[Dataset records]
══════════════════════════════

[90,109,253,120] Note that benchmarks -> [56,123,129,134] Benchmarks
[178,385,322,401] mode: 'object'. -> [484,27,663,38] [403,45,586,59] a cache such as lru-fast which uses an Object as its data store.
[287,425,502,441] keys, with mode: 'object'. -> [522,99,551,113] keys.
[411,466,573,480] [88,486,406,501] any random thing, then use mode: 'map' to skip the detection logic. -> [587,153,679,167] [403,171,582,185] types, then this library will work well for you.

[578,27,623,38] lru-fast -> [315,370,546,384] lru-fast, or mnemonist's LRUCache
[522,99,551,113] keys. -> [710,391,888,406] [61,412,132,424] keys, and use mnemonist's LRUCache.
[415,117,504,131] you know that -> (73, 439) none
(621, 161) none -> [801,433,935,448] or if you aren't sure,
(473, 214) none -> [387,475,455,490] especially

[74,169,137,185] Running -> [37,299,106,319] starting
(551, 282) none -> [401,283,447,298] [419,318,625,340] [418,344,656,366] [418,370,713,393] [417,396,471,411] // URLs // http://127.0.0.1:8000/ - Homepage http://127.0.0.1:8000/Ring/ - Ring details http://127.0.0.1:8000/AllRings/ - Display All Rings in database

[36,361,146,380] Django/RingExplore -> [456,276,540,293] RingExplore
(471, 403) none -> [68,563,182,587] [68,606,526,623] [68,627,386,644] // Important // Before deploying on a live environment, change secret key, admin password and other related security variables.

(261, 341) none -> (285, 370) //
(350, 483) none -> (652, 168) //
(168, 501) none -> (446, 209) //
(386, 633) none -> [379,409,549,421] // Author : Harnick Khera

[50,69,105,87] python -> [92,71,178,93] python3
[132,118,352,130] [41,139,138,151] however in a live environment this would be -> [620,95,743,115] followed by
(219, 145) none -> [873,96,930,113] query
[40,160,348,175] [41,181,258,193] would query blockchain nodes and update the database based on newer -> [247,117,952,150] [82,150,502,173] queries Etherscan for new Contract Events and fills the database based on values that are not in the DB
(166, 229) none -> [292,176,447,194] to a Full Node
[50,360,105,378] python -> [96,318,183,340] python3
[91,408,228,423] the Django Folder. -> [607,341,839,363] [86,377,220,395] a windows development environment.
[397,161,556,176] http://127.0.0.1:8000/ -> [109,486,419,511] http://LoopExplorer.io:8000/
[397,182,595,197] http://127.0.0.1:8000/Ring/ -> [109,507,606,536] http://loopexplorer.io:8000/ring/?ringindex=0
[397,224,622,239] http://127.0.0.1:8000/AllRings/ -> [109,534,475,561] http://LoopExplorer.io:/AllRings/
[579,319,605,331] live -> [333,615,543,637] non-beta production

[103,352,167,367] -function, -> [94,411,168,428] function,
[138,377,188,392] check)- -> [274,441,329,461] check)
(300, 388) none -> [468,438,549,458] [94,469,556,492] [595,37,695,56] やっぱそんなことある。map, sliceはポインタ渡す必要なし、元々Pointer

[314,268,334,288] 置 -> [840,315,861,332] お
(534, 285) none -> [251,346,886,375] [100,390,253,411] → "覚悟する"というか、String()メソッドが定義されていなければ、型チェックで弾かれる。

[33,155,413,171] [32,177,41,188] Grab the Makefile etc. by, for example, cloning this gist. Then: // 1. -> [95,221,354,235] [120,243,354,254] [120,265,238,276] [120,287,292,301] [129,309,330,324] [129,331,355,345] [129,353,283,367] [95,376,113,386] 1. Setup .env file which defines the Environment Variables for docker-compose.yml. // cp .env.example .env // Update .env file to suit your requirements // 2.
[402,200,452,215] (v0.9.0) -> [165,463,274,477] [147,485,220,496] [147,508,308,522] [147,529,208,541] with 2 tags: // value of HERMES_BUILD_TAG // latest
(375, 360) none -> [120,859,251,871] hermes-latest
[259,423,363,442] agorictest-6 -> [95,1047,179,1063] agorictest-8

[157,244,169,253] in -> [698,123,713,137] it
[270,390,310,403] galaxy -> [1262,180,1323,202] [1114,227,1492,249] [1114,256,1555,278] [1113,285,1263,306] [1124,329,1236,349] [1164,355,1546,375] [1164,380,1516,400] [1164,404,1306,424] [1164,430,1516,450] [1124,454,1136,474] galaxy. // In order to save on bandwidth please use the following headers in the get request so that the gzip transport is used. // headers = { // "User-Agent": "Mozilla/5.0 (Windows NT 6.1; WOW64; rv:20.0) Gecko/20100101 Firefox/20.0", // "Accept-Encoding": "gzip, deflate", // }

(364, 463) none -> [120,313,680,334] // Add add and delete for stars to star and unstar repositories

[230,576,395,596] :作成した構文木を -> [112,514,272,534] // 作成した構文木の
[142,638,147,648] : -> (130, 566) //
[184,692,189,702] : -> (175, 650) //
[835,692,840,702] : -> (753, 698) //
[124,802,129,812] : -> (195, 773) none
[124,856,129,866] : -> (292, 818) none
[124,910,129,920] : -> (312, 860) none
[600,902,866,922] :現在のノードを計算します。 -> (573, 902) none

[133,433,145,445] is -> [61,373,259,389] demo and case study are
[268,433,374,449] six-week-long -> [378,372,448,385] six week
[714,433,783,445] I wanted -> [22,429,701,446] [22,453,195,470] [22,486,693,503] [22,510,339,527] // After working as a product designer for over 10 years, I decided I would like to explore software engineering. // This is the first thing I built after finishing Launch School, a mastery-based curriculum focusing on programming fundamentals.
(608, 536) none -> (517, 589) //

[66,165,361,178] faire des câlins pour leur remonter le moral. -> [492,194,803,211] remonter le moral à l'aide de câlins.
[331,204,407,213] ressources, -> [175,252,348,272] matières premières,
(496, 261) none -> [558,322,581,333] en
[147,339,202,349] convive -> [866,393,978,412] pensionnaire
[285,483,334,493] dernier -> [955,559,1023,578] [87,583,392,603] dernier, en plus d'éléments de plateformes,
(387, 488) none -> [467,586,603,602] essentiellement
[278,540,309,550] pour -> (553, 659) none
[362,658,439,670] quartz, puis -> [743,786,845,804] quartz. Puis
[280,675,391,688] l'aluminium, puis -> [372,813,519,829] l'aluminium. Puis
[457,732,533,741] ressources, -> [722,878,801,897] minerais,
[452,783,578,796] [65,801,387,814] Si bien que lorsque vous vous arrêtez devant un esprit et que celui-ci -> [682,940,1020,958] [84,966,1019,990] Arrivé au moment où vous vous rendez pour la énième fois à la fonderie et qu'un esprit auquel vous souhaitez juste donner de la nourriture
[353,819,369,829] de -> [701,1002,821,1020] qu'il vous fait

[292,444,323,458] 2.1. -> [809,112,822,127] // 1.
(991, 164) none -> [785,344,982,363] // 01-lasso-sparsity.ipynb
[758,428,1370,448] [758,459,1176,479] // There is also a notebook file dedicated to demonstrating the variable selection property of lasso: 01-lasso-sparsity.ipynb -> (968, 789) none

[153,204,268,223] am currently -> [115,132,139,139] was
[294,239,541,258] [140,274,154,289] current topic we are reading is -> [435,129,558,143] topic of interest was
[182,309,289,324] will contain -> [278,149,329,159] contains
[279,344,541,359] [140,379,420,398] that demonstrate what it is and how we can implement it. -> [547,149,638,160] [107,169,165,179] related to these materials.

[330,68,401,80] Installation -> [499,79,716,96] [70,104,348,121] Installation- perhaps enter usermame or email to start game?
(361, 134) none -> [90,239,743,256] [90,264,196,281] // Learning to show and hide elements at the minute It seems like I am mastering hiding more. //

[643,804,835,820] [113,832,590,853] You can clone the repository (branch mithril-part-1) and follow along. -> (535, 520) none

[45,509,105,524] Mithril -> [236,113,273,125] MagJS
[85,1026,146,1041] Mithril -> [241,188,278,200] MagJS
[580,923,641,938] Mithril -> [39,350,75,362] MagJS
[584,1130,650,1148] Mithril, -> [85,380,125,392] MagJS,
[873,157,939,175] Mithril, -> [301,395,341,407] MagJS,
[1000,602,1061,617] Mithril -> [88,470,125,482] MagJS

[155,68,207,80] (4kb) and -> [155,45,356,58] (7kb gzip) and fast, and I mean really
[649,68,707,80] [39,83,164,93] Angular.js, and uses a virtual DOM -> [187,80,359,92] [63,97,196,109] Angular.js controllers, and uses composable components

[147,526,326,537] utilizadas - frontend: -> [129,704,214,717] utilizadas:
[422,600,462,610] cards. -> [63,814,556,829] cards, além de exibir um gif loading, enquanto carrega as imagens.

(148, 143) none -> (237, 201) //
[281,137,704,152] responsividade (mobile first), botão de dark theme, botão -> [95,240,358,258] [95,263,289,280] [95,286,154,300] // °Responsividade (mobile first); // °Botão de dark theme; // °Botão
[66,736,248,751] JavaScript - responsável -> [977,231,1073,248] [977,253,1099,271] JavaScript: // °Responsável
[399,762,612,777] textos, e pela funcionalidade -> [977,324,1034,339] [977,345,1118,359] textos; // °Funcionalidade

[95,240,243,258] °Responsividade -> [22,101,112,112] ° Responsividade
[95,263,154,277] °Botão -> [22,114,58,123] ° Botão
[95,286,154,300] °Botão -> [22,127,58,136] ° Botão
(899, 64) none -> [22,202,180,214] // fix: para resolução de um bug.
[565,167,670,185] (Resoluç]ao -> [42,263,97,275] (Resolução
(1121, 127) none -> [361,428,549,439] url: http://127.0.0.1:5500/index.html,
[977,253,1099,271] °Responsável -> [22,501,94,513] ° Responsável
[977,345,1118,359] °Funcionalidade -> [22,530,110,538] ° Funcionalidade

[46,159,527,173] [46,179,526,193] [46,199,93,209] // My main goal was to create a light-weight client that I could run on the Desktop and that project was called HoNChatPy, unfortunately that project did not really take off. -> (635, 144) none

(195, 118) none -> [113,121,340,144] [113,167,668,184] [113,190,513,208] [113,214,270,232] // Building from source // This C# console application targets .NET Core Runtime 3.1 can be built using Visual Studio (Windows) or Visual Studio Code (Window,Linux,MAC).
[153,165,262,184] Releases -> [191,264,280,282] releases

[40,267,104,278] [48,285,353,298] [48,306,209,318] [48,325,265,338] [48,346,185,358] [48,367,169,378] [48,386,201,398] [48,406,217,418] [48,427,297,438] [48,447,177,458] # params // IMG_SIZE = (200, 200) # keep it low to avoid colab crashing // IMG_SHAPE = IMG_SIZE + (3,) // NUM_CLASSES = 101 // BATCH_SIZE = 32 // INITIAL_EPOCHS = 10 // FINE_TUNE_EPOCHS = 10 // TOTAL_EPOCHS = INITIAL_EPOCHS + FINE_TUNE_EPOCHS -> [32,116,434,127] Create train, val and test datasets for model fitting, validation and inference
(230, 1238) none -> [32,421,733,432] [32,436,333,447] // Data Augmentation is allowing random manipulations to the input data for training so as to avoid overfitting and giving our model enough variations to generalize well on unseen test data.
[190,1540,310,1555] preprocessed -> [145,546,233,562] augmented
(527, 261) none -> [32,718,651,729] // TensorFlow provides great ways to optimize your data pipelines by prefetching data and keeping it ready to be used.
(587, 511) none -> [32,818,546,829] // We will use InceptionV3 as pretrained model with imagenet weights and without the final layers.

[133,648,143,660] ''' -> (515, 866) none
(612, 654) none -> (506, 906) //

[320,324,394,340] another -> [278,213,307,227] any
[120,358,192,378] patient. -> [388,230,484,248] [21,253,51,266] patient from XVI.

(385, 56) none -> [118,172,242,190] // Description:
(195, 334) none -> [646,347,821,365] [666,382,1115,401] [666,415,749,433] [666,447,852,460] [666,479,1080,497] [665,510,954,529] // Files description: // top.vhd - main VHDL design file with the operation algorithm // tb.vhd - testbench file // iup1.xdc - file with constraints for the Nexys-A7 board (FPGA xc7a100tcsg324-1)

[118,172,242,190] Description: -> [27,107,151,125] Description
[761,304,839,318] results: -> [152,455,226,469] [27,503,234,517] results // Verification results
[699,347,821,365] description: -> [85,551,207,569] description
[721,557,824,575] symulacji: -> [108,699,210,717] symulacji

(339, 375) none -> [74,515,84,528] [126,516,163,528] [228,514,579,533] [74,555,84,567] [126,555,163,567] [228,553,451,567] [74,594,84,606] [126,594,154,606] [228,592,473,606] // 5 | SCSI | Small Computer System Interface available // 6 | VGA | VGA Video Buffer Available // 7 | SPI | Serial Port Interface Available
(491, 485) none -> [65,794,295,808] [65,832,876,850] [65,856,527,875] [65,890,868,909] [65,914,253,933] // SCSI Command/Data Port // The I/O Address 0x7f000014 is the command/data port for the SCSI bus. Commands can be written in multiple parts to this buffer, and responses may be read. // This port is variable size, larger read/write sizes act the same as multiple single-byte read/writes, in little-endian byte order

══════════════════════════════

• TASK INSTRUCTIONS: Note every line above where the string "Botão" shows up, and copy those lines.

• YOUR RESPONSE:
[281,137,704,152] responsividade (mobile first), botão de dark theme, botão -> [95,240,358,258] [95,263,289,280] [95,286,154,300] // °Responsividade (mobile first); // °Botão de dark theme; // °Botão
[95,263,154,277] °Botão -> [22,114,58,123] ° Botão
[95,286,154,300] °Botão -> [22,127,58,136] ° Botão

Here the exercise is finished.